◆ Assignment:
For each line in the data below that holds "none", return a copy.

◆ Provided data:

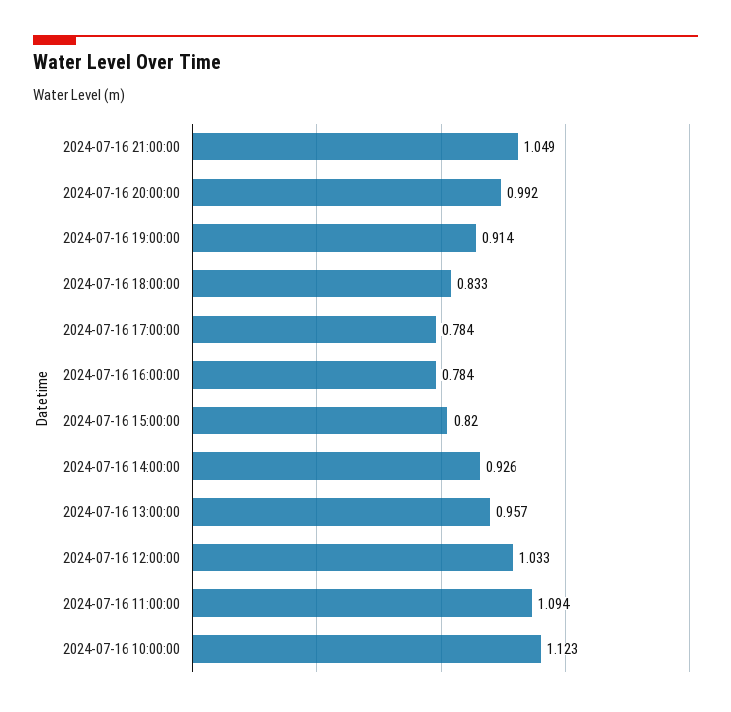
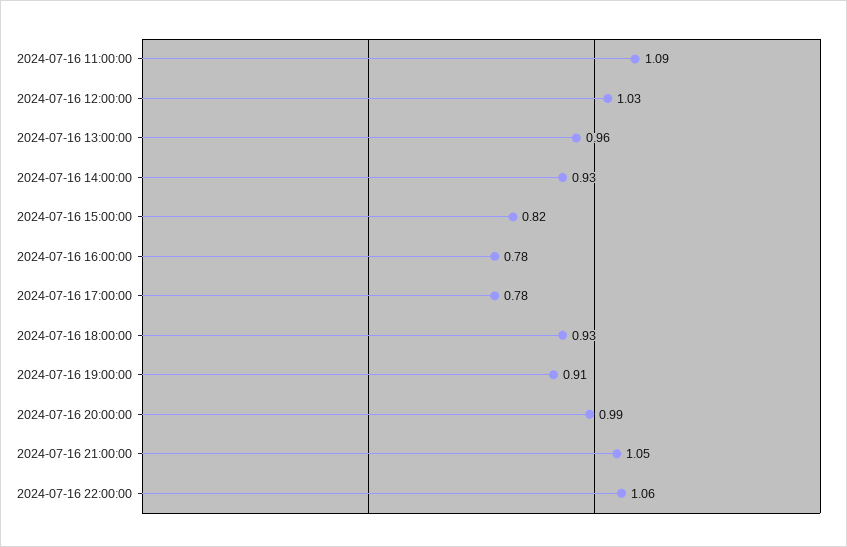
2024-07-16 18:00:00: 0.833 -> 0.93
2024-07-16 10:00:00: 1.123 -> none
2024-07-16 22:00:00: none -> 1.06

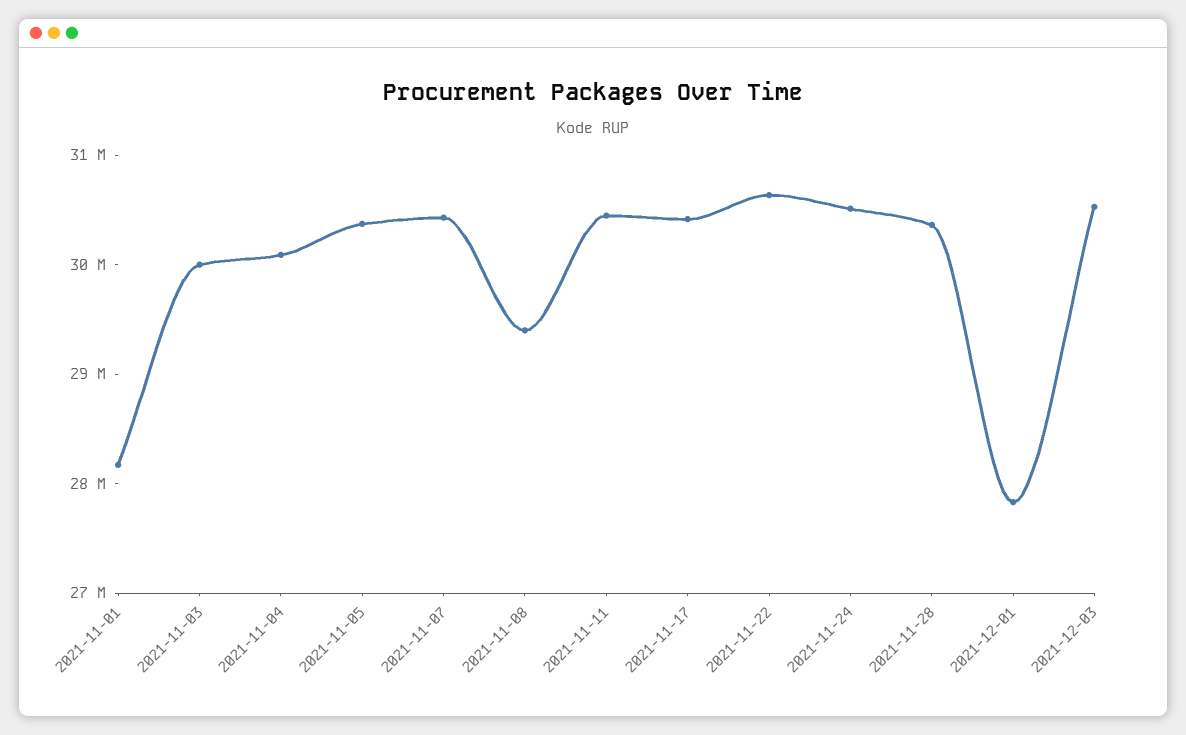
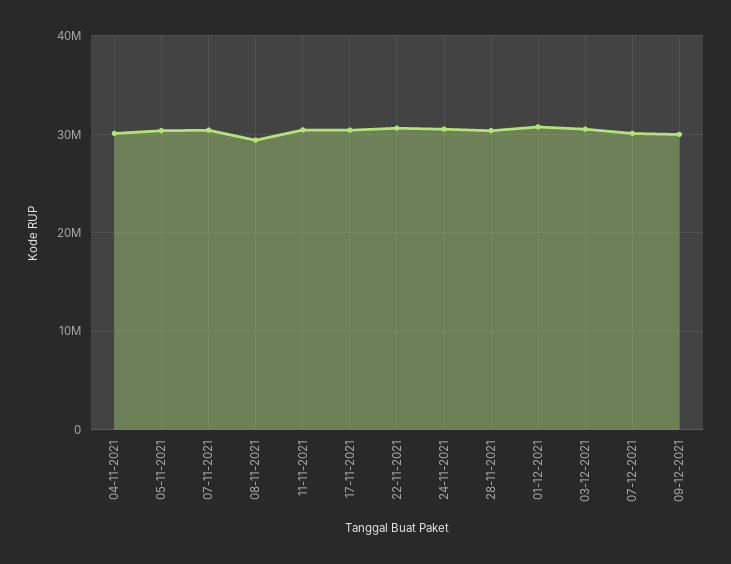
2021-11-01: 28200000 -> none
2021-11-03: 30000000 -> none
2021-12-01: 27800000 -> 31000000
07-12-2021: none -> 30000000
09-12-2021: none -> 30000000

◆ Answer space:
2024-07-16 10:00:00: 1.123 -> none
2024-07-16 22:00:00: none -> 1.06
2021-11-01: 28200000 -> none
2021-11-03: 30000000 -> none
07-12-2021: none -> 30000000
09-12-2021: none -> 30000000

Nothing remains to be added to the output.